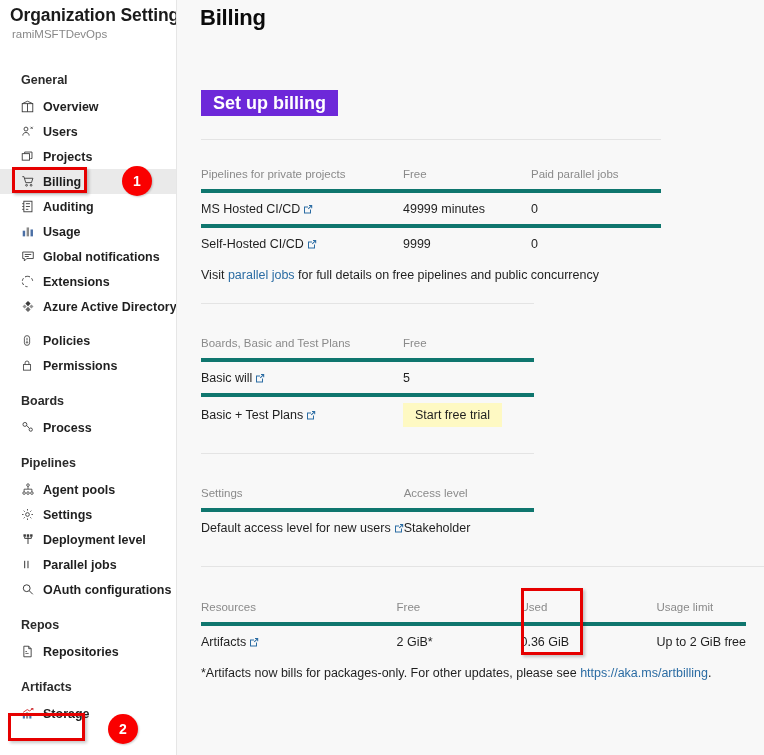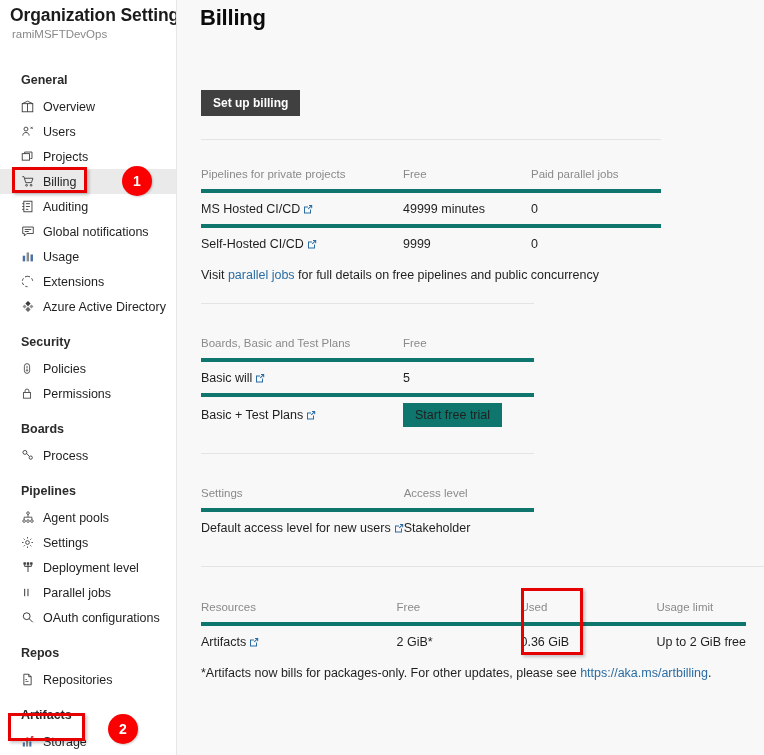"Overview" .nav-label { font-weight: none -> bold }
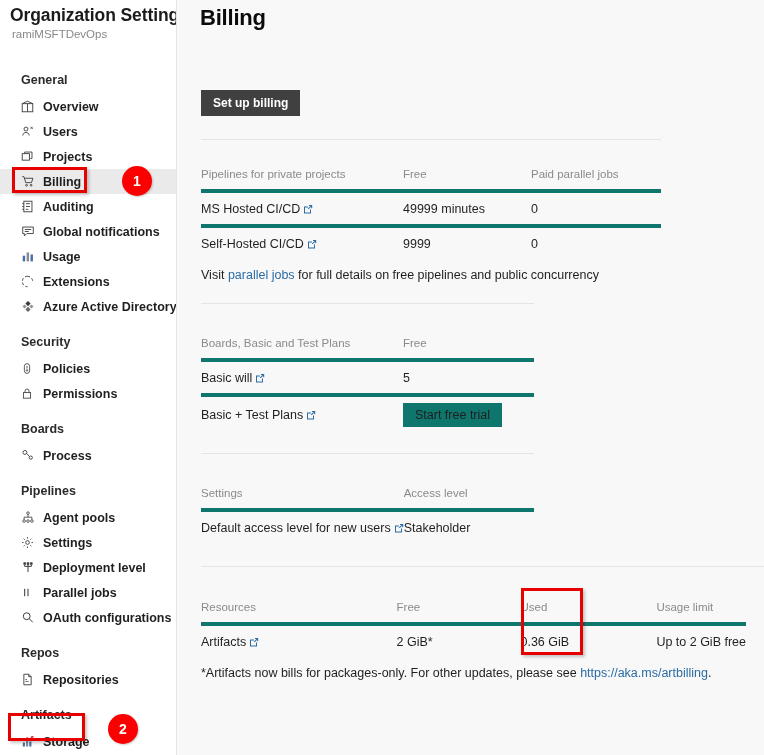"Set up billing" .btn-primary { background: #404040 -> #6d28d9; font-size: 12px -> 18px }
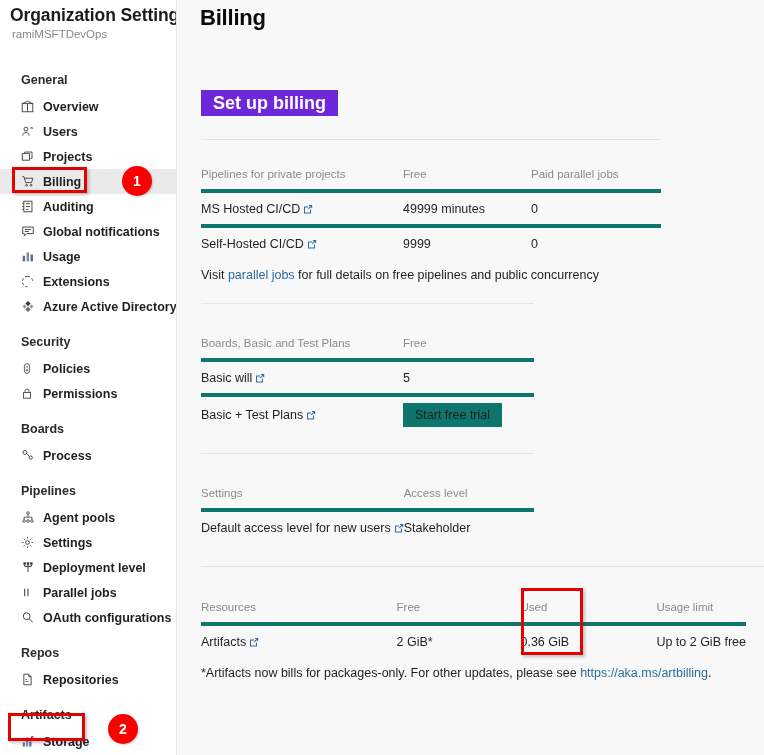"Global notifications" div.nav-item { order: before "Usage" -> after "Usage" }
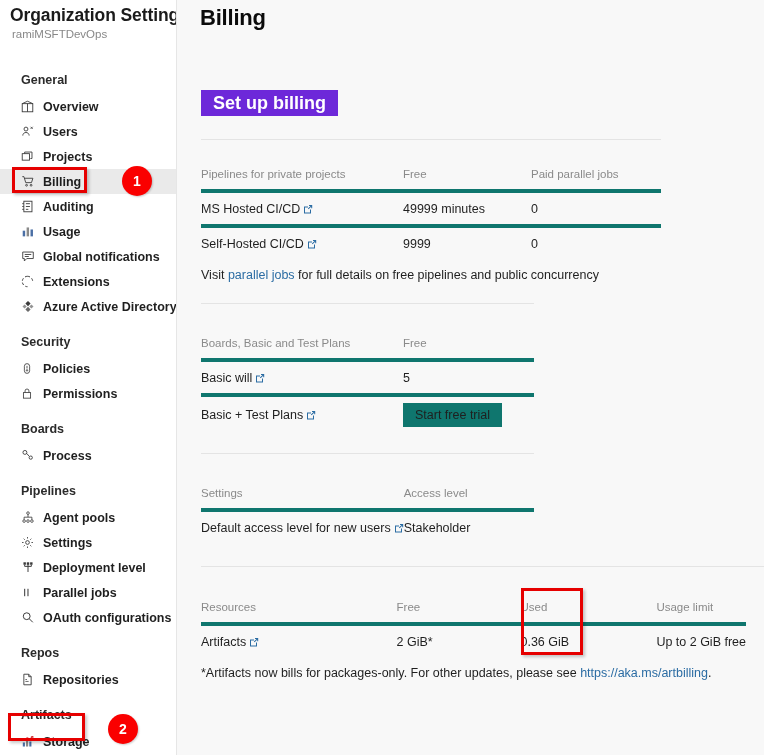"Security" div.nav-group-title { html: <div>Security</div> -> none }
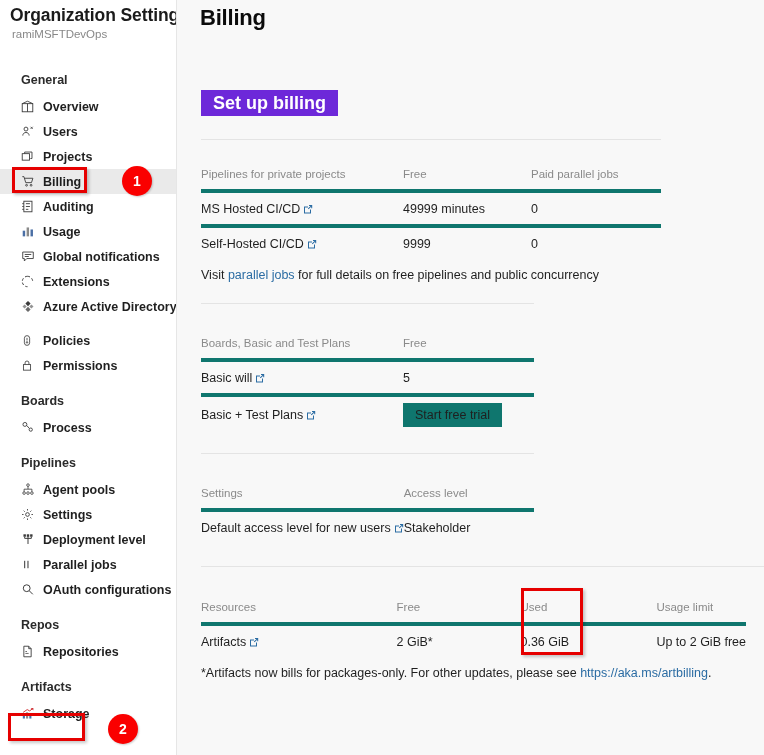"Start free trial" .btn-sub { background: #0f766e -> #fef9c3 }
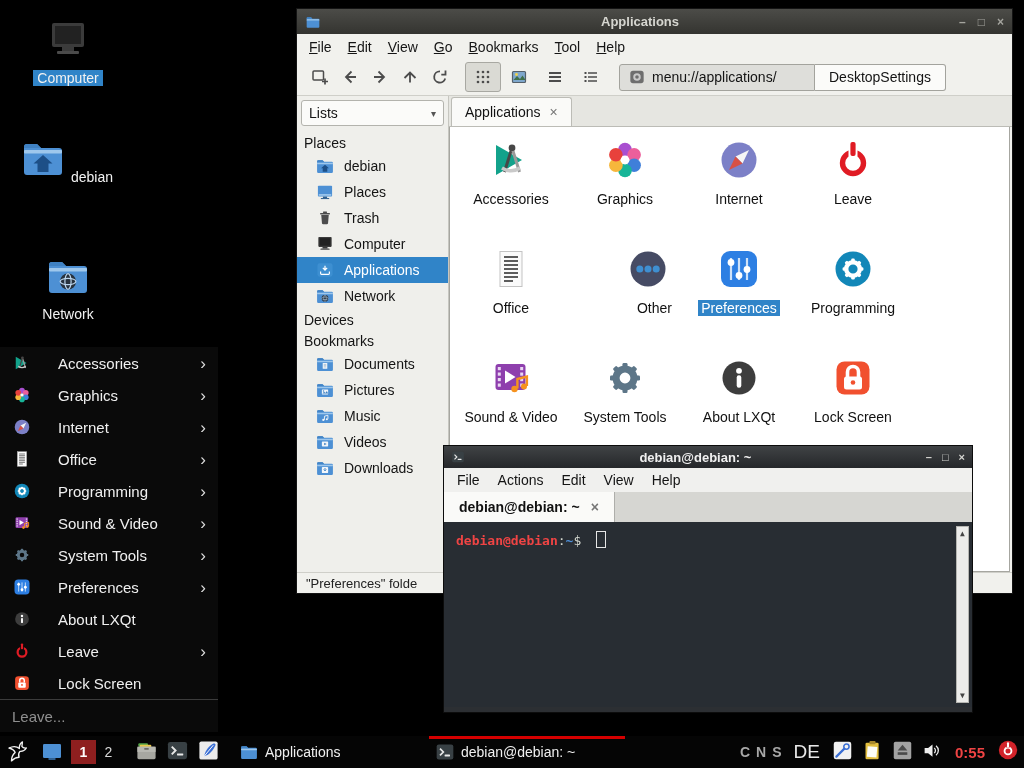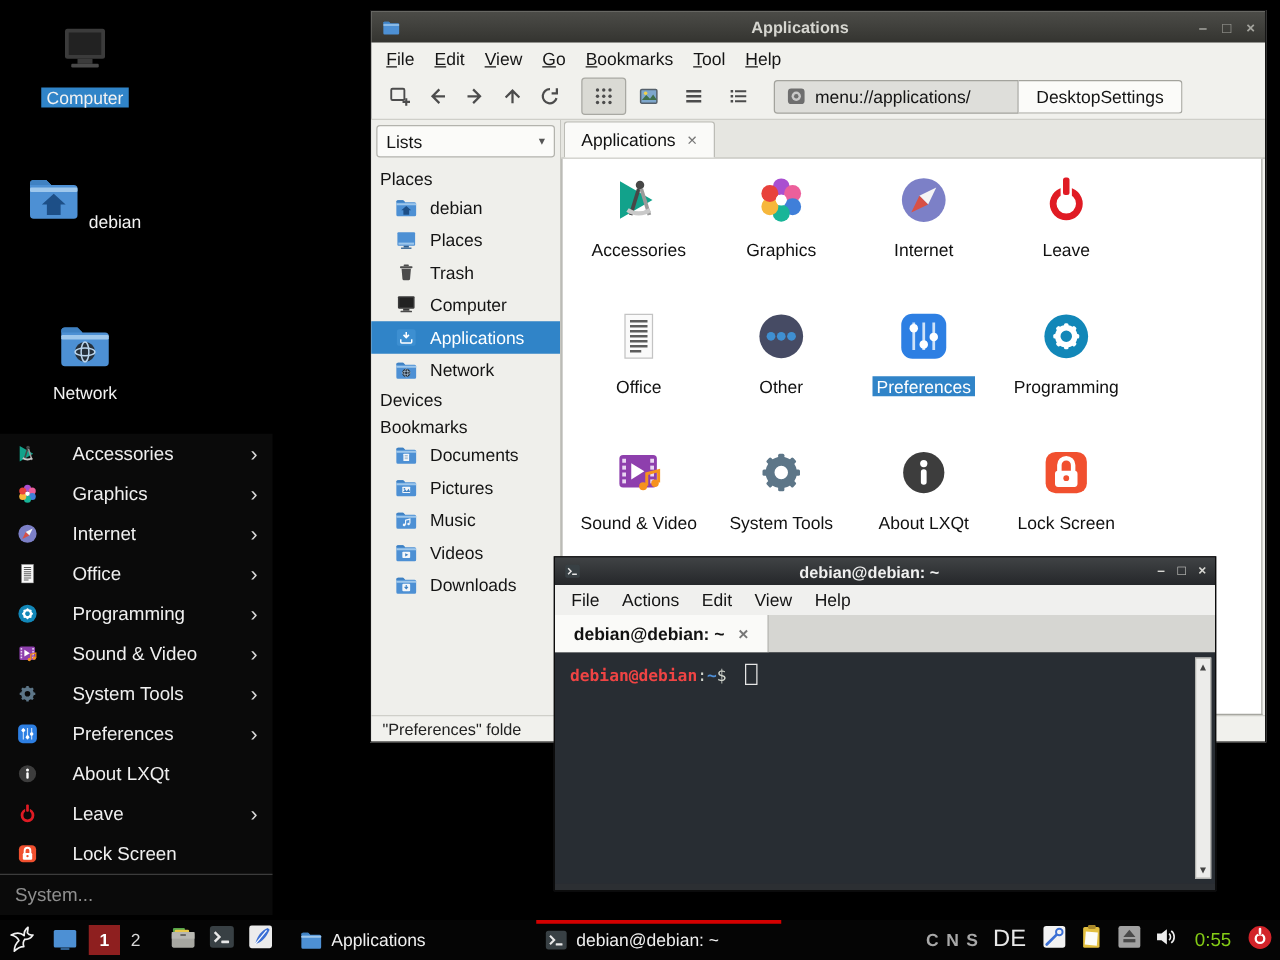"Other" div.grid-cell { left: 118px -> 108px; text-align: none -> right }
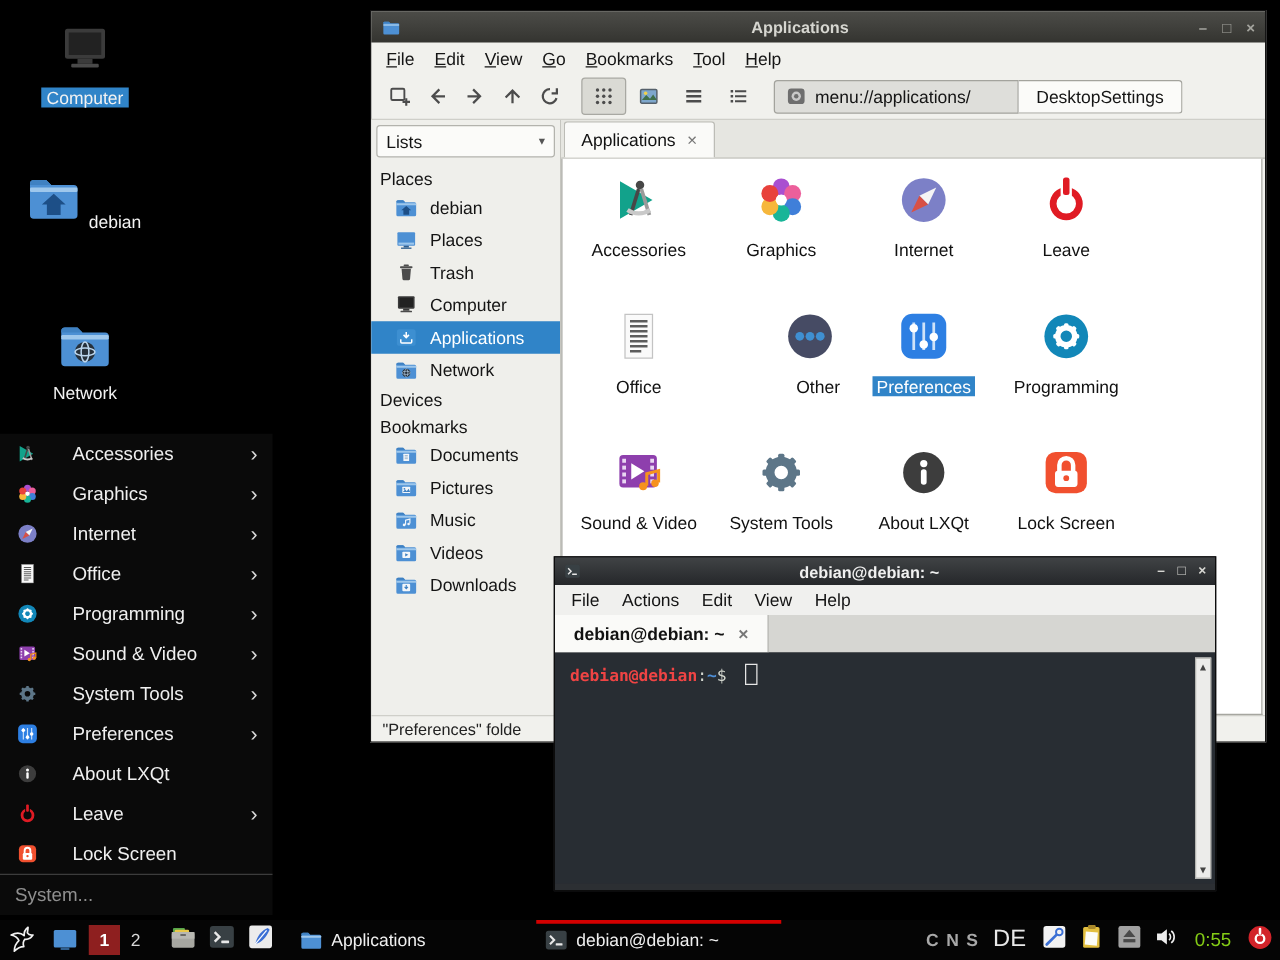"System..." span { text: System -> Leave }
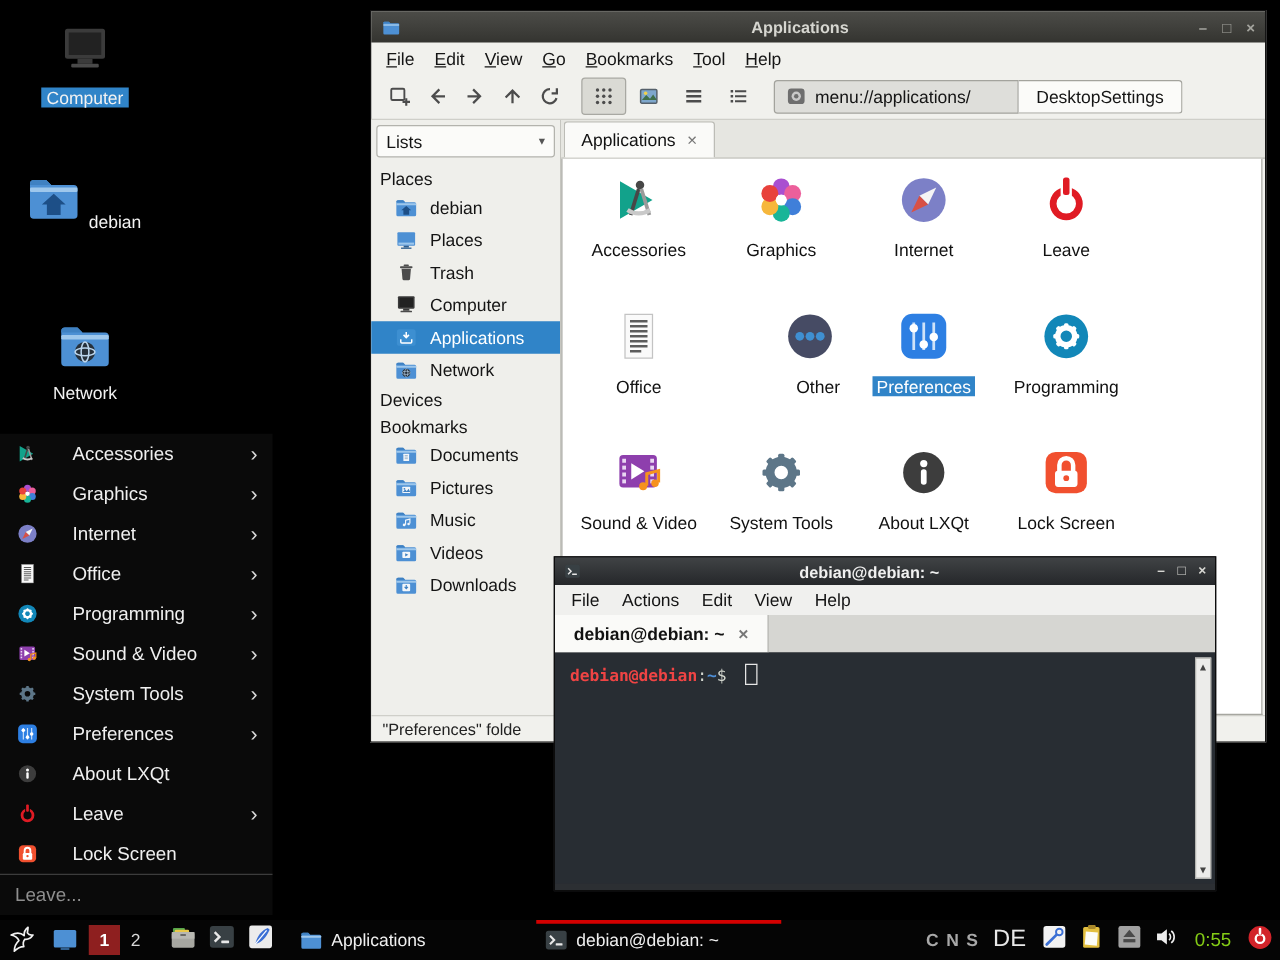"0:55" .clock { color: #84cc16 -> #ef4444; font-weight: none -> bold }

Exercise instructions: The reply has to reproduce every line above verbatim and contain no pictures.

Solution for this task:
"Overview" .nav-label { font-weight: none -> bold }
"Set up billing" .btn-primary { background: #404040 -> #6d28d9; font-size: 12px -> 18px }
"Global notifications" div.nav-item { order: before "Usage" -> after "Usage" }
"Security" div.nav-group-title { html: <div>Security</div> -> none }
"Start free trial" .btn-sub { background: #0f766e -> #fef9c3 }
"Other" div.grid-cell { left: 118px -> 108px; text-align: none -> right }
"System..." span { text: System -> Leave }
"0:55" .clock { color: #84cc16 -> #ef4444; font-weight: none -> bold }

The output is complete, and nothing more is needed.